How to complete this task:
Read the records and gather each line that includes "SBSA".

Data to examine:
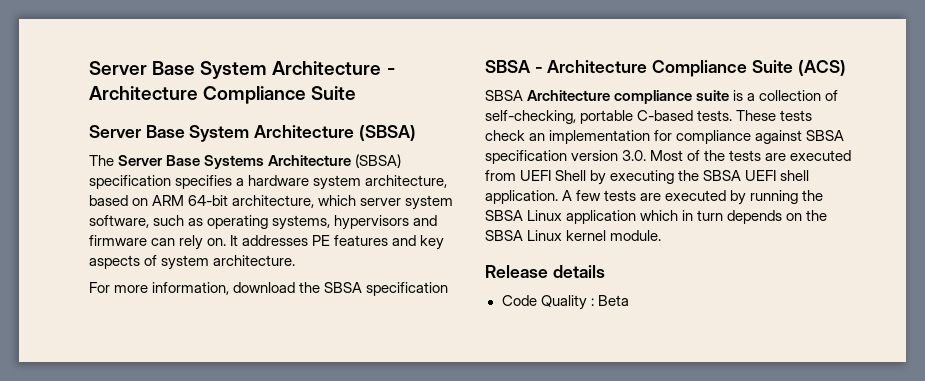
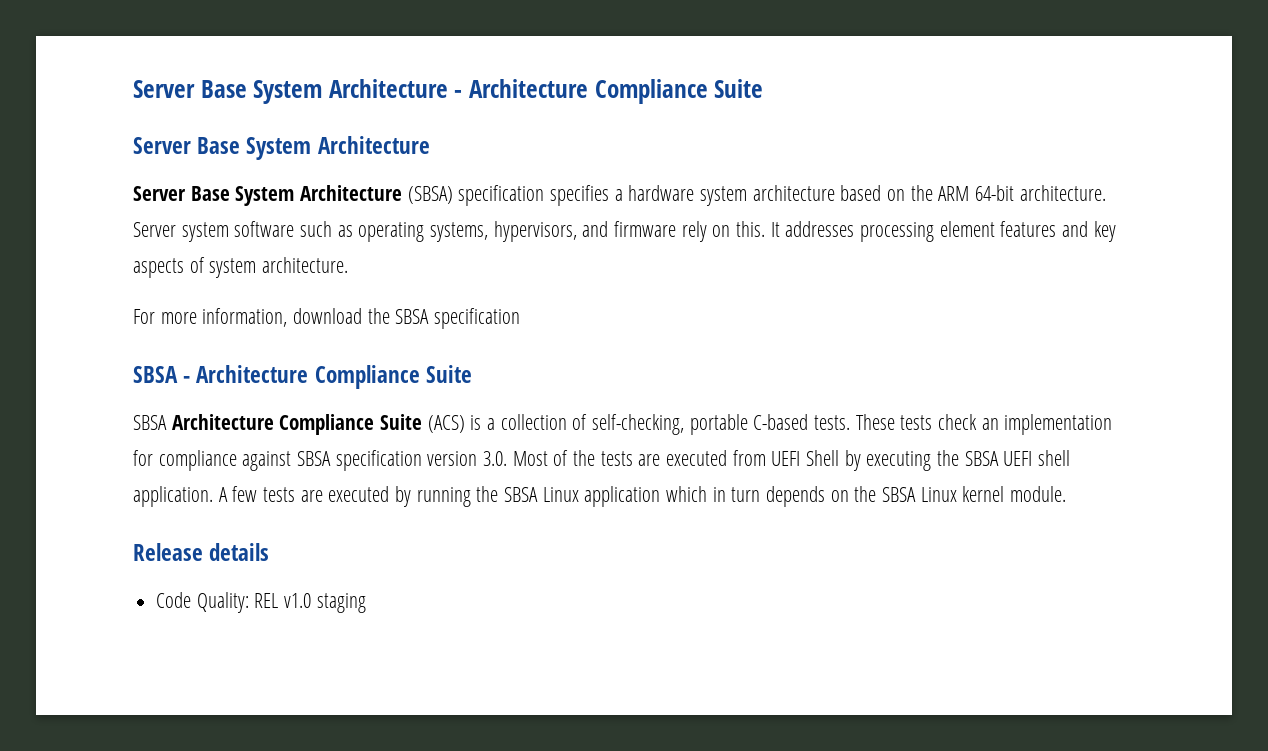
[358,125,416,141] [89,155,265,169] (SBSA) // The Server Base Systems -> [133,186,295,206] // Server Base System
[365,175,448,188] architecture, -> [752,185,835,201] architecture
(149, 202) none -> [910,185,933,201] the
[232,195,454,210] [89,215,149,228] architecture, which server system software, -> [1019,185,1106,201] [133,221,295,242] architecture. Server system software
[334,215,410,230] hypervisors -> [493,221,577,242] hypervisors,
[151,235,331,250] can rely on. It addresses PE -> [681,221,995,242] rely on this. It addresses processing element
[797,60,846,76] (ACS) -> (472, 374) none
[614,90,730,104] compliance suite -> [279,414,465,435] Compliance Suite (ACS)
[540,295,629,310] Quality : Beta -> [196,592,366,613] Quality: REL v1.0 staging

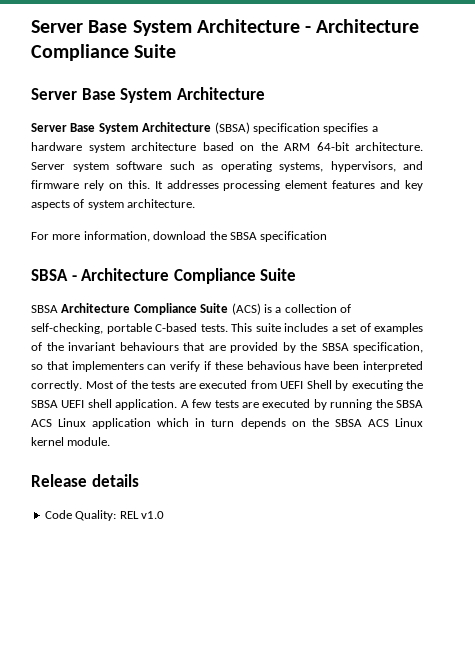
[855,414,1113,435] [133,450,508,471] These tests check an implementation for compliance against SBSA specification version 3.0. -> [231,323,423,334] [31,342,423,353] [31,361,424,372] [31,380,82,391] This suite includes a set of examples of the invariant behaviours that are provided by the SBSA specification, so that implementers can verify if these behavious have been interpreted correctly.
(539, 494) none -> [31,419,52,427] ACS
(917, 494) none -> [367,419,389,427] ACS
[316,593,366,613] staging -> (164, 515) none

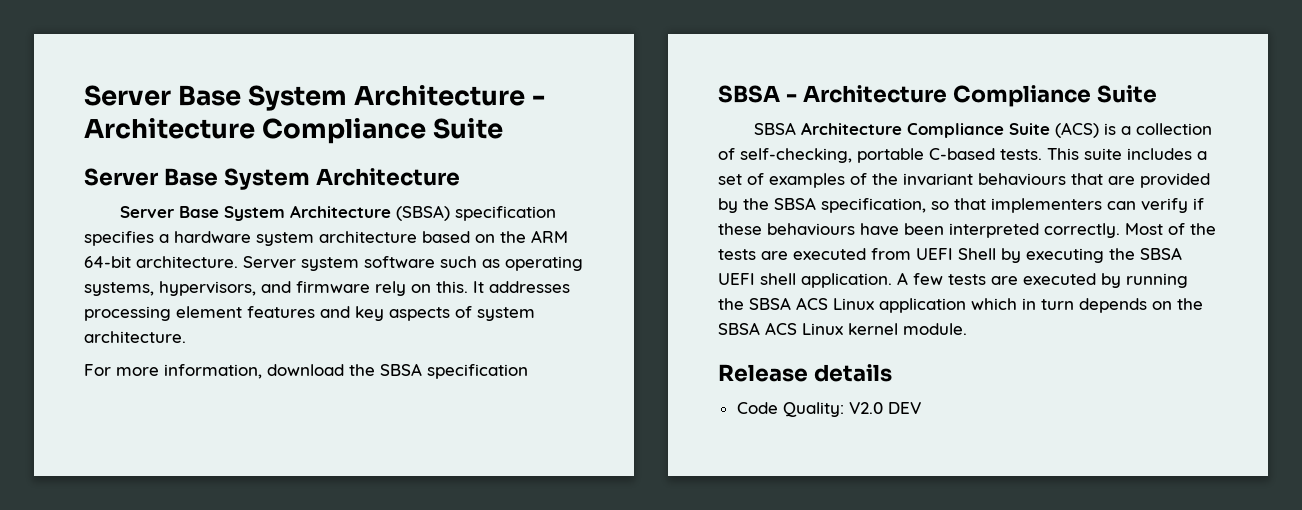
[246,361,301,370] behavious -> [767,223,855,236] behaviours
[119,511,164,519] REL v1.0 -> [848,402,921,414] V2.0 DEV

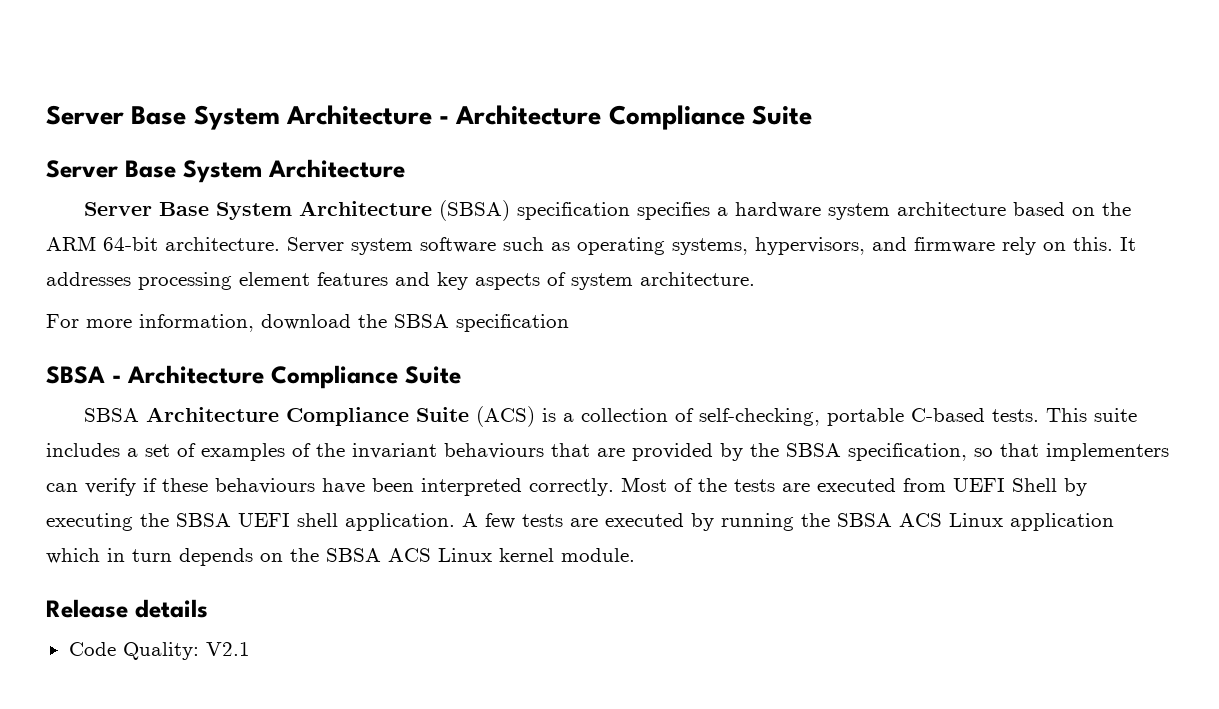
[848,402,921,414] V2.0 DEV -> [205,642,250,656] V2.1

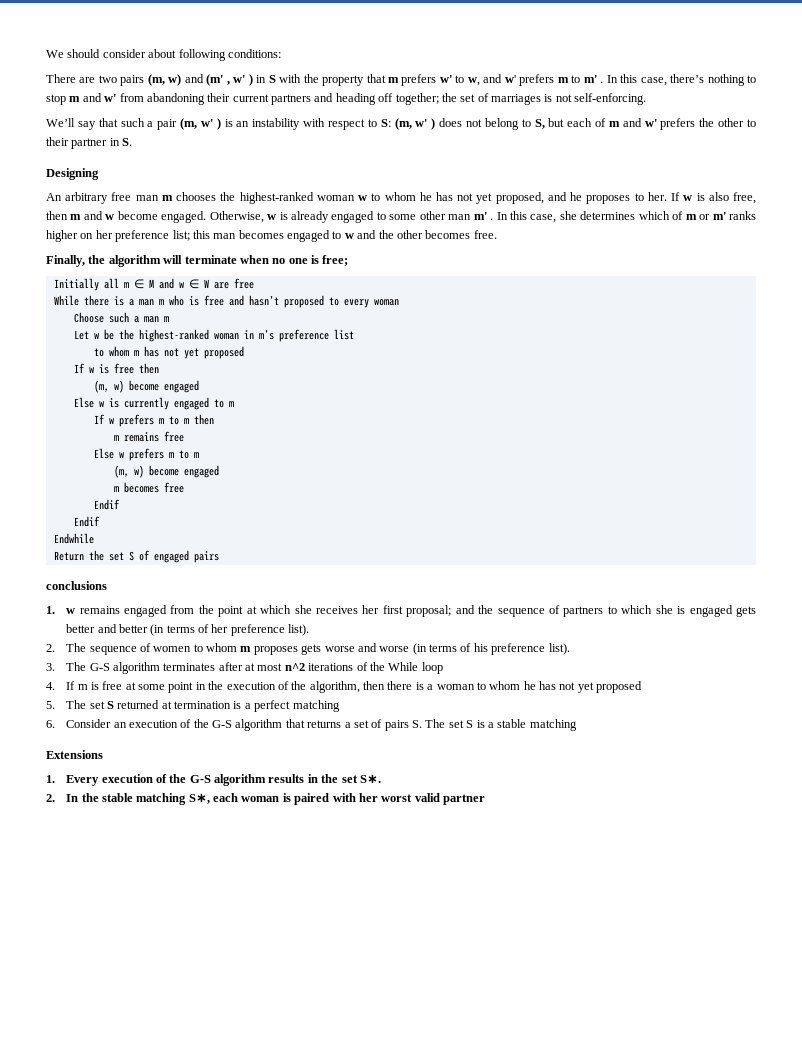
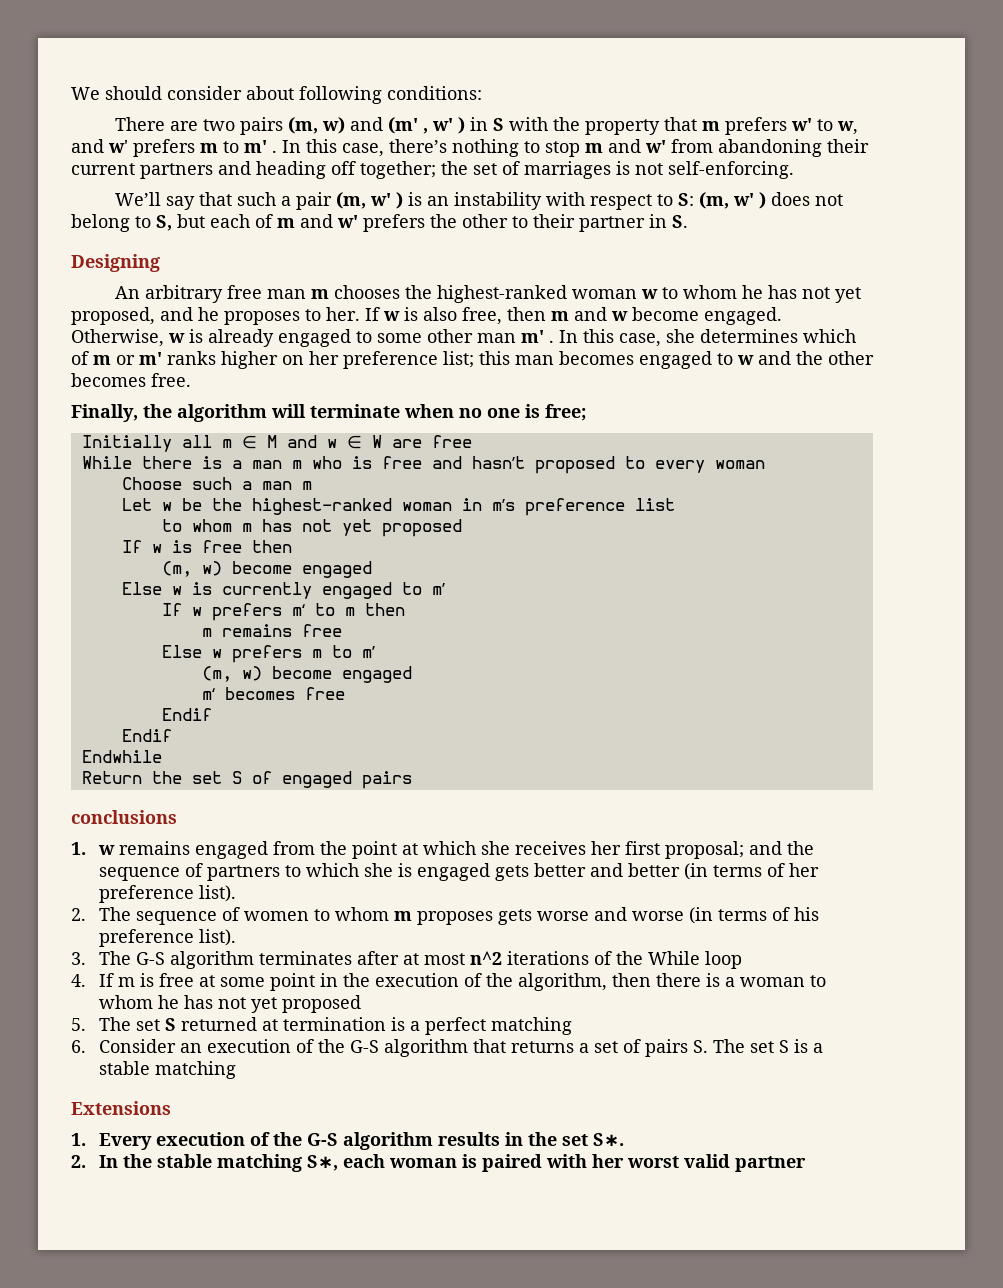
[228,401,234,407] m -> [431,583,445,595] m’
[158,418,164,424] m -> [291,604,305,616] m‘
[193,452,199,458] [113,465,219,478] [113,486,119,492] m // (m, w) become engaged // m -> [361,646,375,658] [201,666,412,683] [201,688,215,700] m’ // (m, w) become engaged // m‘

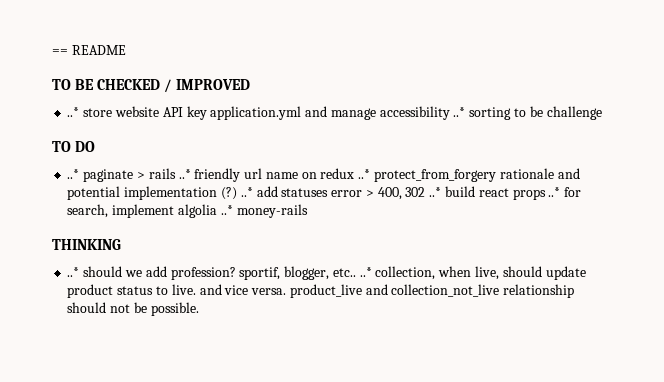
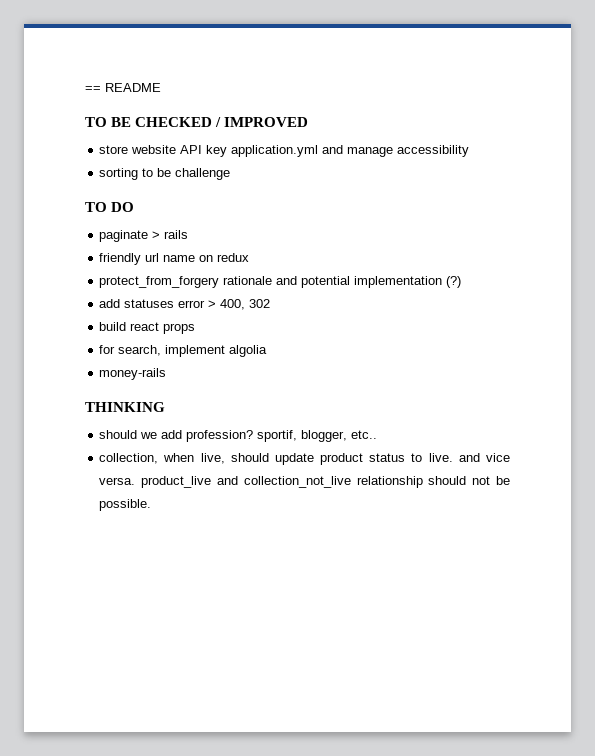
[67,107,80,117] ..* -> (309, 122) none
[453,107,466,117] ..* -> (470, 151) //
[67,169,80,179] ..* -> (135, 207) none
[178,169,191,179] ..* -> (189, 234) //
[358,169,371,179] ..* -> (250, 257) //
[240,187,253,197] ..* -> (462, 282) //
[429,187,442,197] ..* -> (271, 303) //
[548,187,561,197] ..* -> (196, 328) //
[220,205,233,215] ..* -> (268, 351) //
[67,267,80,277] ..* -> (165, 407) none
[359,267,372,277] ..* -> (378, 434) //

Your solution:
[358,125,416,141] [89,155,265,169] (SBSA) // The Server Base Systems -> [133,186,295,206] // Server Base System
[855,414,1113,435] [133,450,508,471] These tests check an implementation for compliance against SBSA specification version 3.0. -> [231,323,423,334] [31,342,423,353] [31,361,424,372] [31,380,82,391] This suite includes a set of examples of the invariant behaviours that are provided by the SBSA specification, so that implementers can verify if these behavious have been interpreted correctly.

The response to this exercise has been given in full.